Автобус ссадил их на шоссе и поехал себе дальше. Выйти из автобуса всем семейством – ужас какая «морока». Мать держала Джозефа под мышкой, как сверток с покупками, а другой рукой с трудом раскладывала навороченную коляску. Джессика и Джоанна сообща выволакивали из автобуса покупки. Пес справлялся сам.
– Никто никогда не помогает, – сказала мать. – Замечаете?
Они замечали.
– Блядская сельская идиллия, спасибо вашему папочке, – сказала мать, когда автобус отбыл в голубых дымах выхлопа и жара. – И не смейте материться, – машинально прибавила она. – Материться можно только мне.

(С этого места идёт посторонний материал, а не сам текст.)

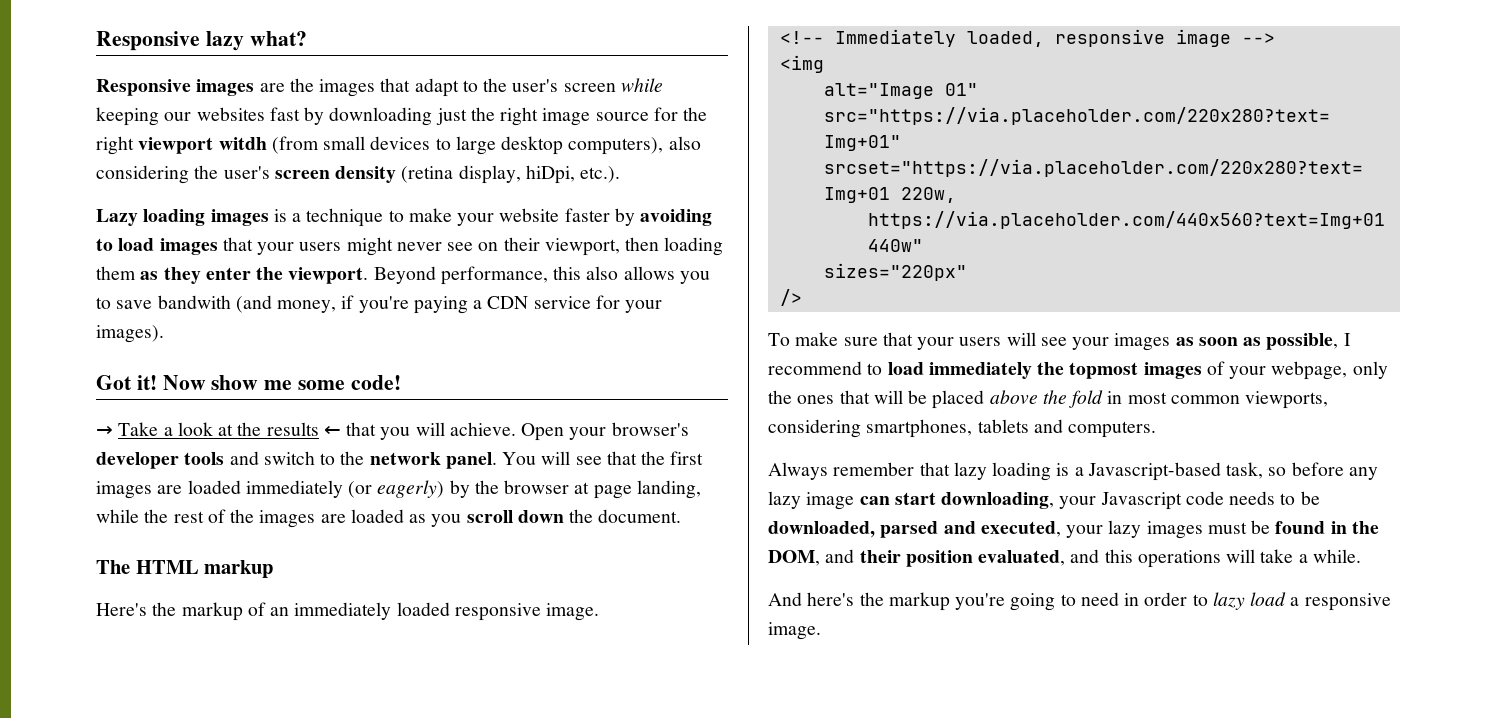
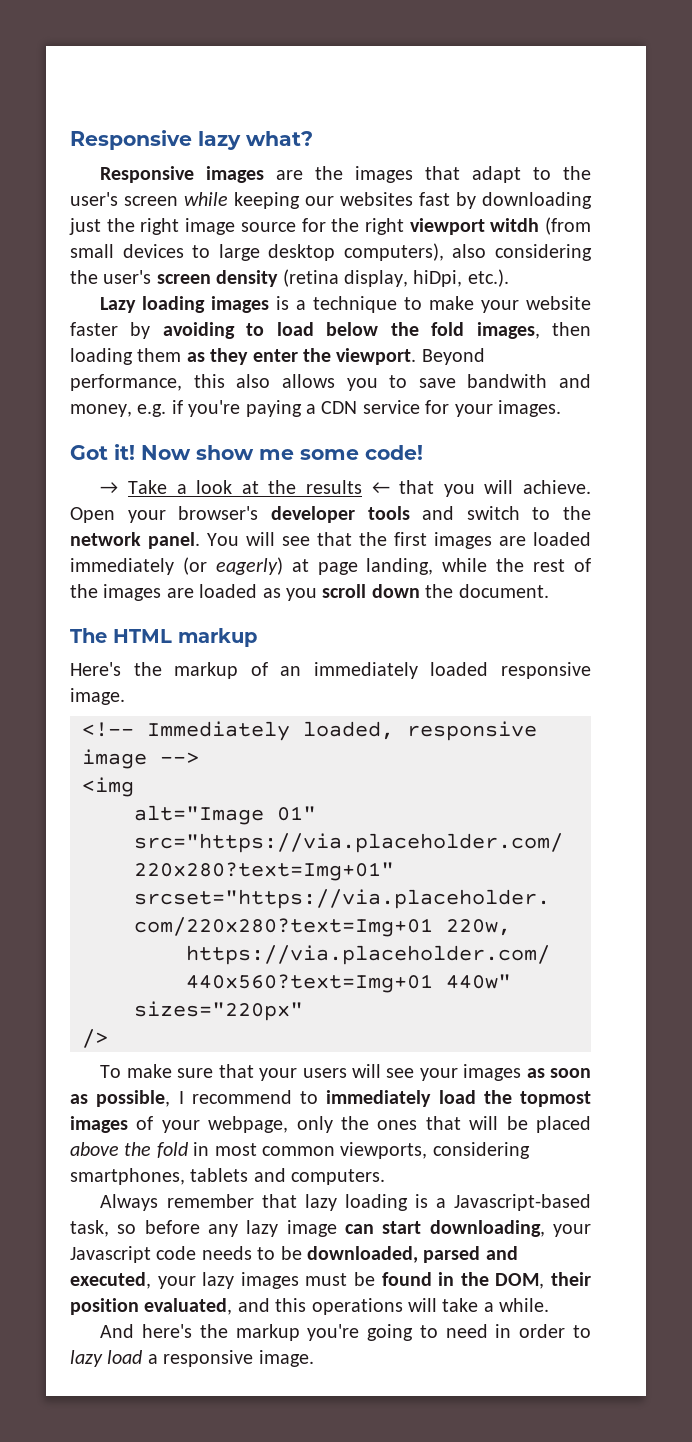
- Lazy loading images is a technique to make your website faster by avoiding to load images that your users might never see on their viewport, then loading them as they enter the viewport.
+ Lazy loading images is a technique to make your website faster by avoiding to load below the fold images, then loading them as they enter the viewport.
- Beyond performance, this also allows you to save bandwith (and money, if you're paying a CDN service for your images).
+ Beyond performance, this also allows you to save bandwith and money, e.g. if you're paying a CDN service for your images.
- You will see that the first images are loaded immediately (or eagerly) by the browser at page landing, while the rest of the images are loaded as you scroll down the document.
+ You will see that the first images are loaded immediately (or eagerly) at page landing, while the rest of the images are loaded as you scroll down the document.
- To make sure that your users will see your images as soon as possible, I recommend to load immediately the topmost images of your webpage, only the ones that will be placed above the fold in most common viewports, considering smartphones, tablets and computers.
+ To make sure that your users will see your images as soon as possible, I recommend to immediately load the topmost images of your webpage, only the ones that will be placed above the fold in most common viewports, considering smartphones, tablets and computers.
- Always remember that lazy loading is a Javascript-based task, so before any lazy image can start downloading, your Javascript code needs to be downloaded, parsed and executed, your lazy images must be found in the DOM, and their position evaluated, and this operations will take a while.
+ Always remember that lazy loading is a Javascript-based task, so before any lazy image can start downloading, your Javascript code needs to be downloaded, parsed and executed, your lazy images must be found in the DOM, their position evaluated, and this operations will take a while.

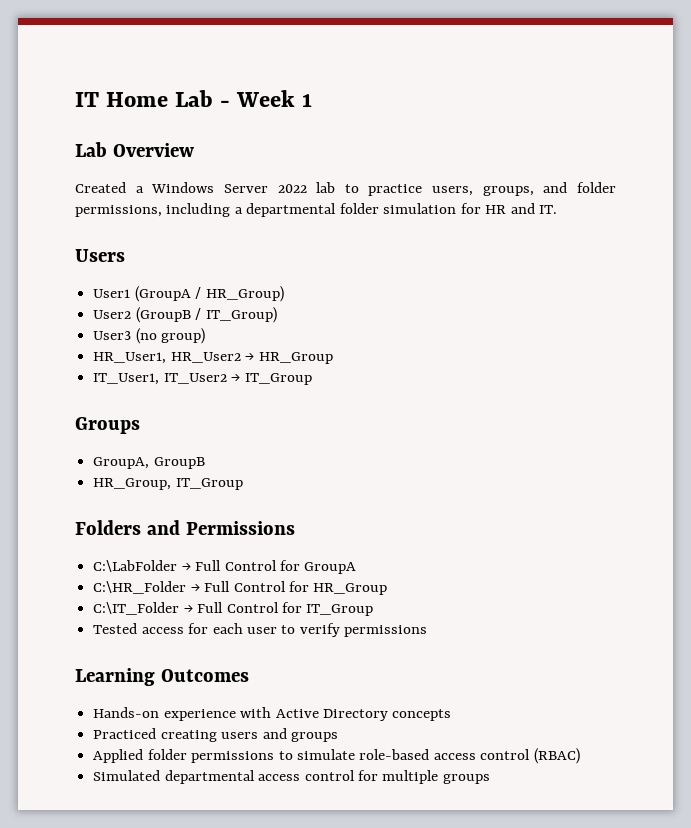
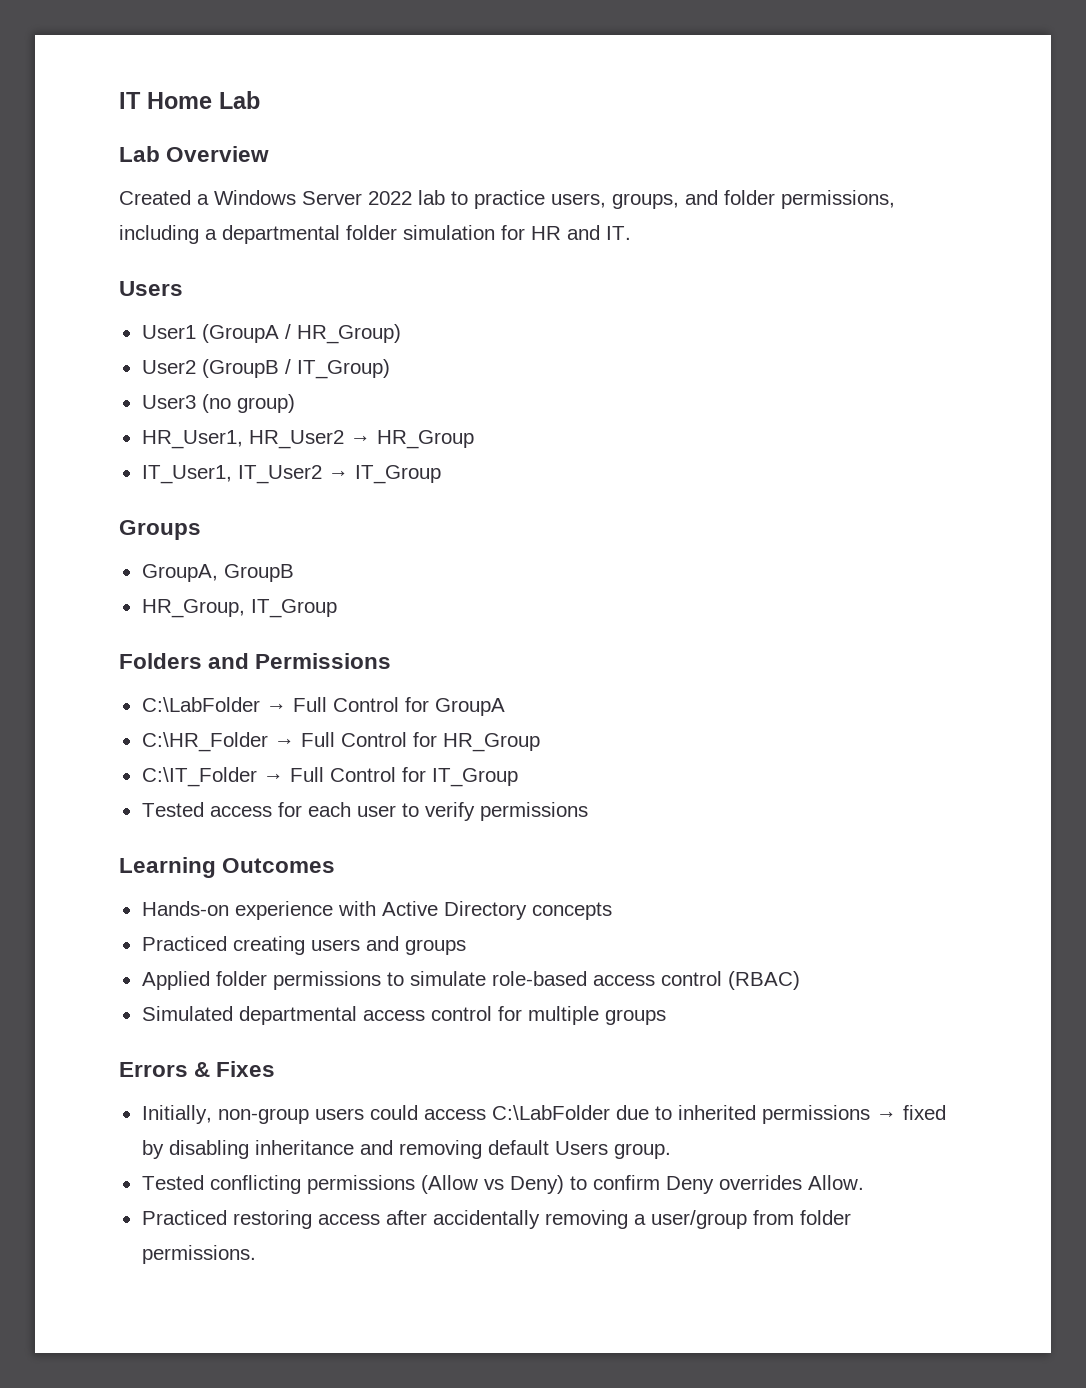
- IT Home Lab - Week 1
+ IT Home Lab
+ Errors & Fixes
+ Initially, non-group users could access C:\LabFolder due to inherited permissions → fixed by disabling inheritance and removing default Users group.
+ Tested conflicting permissions (Allow vs Deny) to confirm Deny overrides Allow.
+ Practiced restoring access after accidentally removing a user/group from folder permissions.

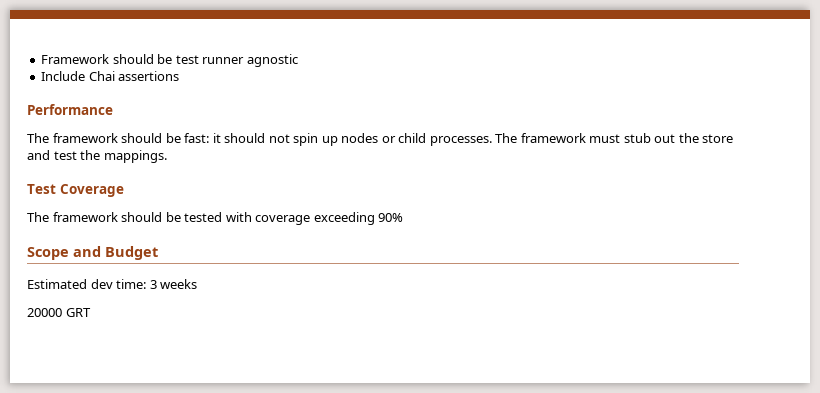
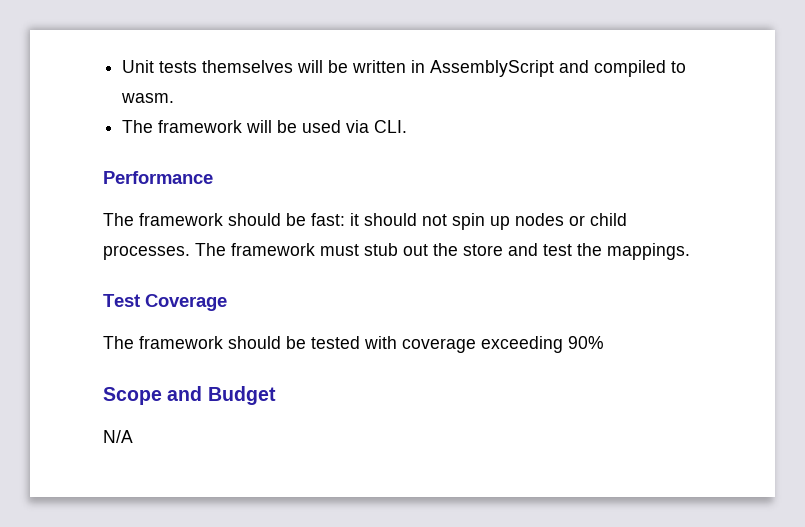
- Framework should be test runner agnostic
- Include Chai assertions
+ Unit tests themselves will be written in AssemblyScript and compiled to wasm.
+ The framework will be used via CLI.
- Estimated dev time: 3 weeks
- 20000 GRT
+ N/A

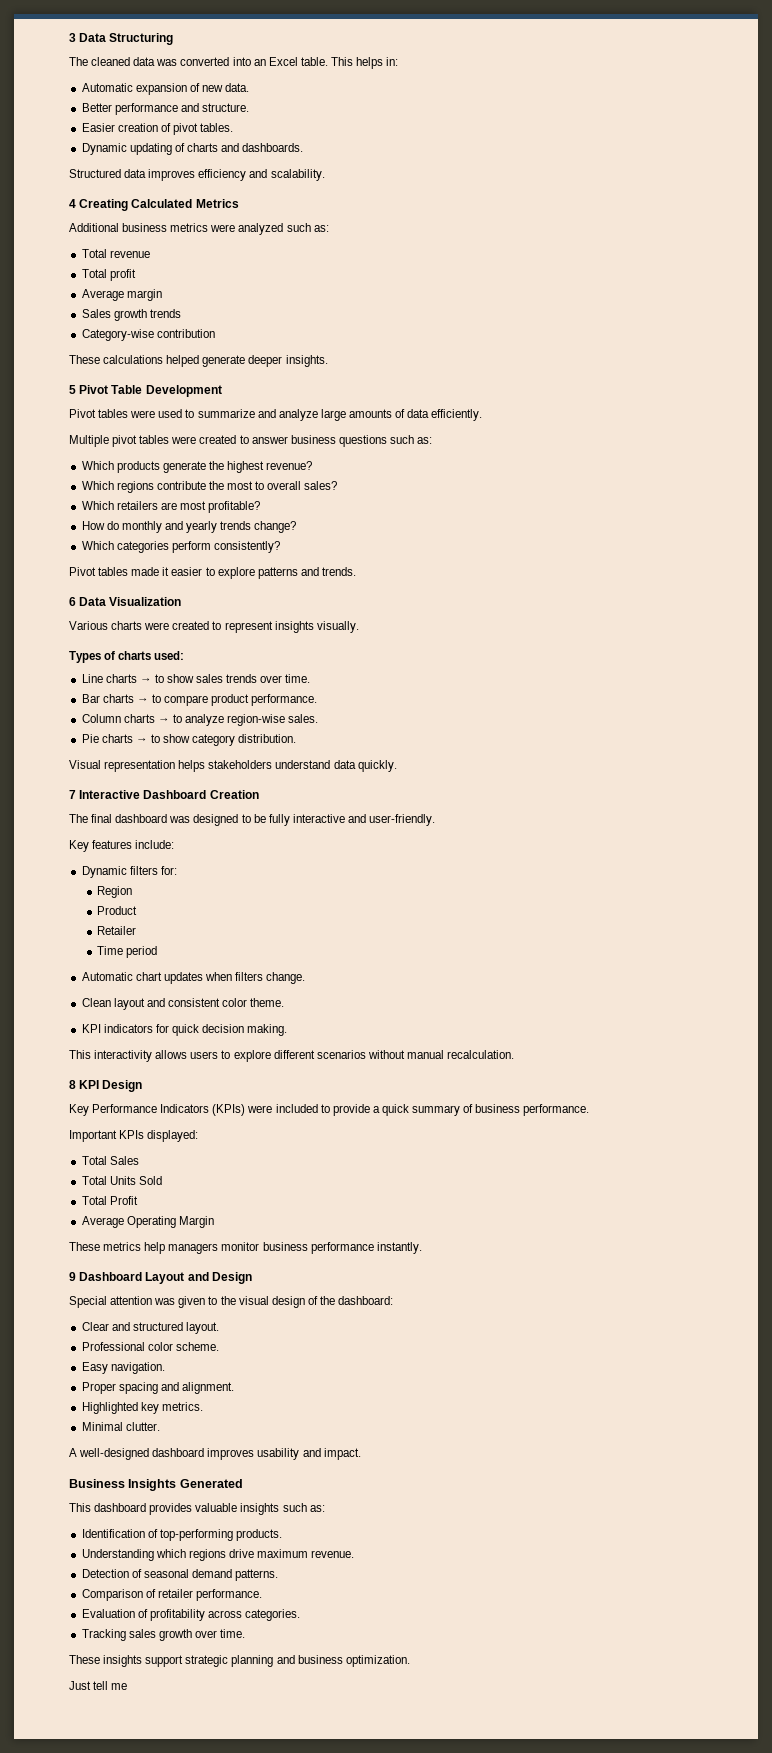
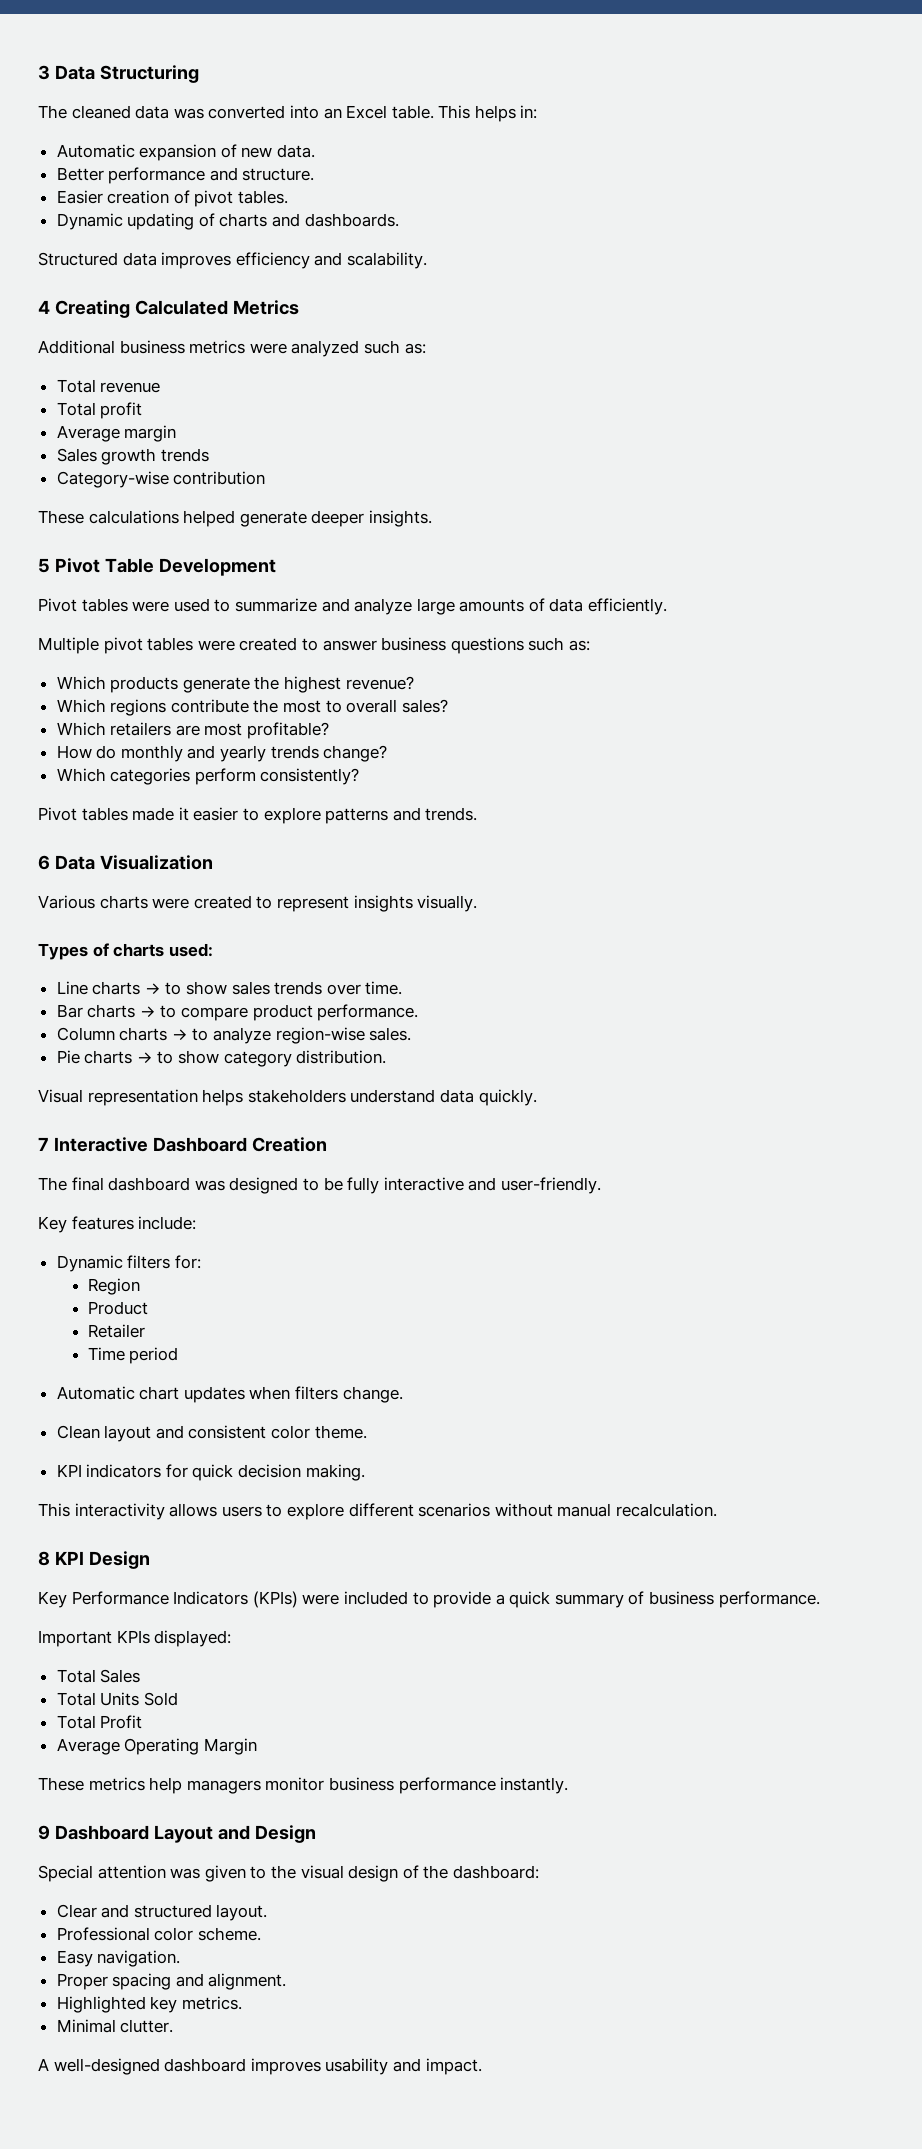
- Business Insights Generated
- This dashboard provides valuable insights such as:
- Identification of top-performing products.
- Understanding which regions drive maximum revenue.
- Detection of seasonal demand patterns.
- Comparison of retailer performance.
- Evaluation of profitability across categories.
- Tracking sales growth over time.
- These insights support strategic planning and business optimization.
- Just tell me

Машины у них больше не было. В ней уехал отец («ублюдок»). Отец писал книги, «романы». Однажды снял книжку с полки и показал Джоанне, ткнул в свою фотографию на задней обложке и сказал:
– Это я, – но прочесть не разрешил, хотя Джоанна уже хорошо умела. («Не сейчас, попозже. Боюсь, я пишу для взрослых, – засмеялся он. – Там есть такое, ну…»)
Их отца звали Говард Мейсон, а мать – Габриэлла. Иногда люди радовались, улыбались отцу, уточняли: «Тот самый Говард Мейсон?» (А иногда, без улыбки: «Этот Говард Мейсон», – это значило другое, но Джоанна не очень понимала, в чем разница.)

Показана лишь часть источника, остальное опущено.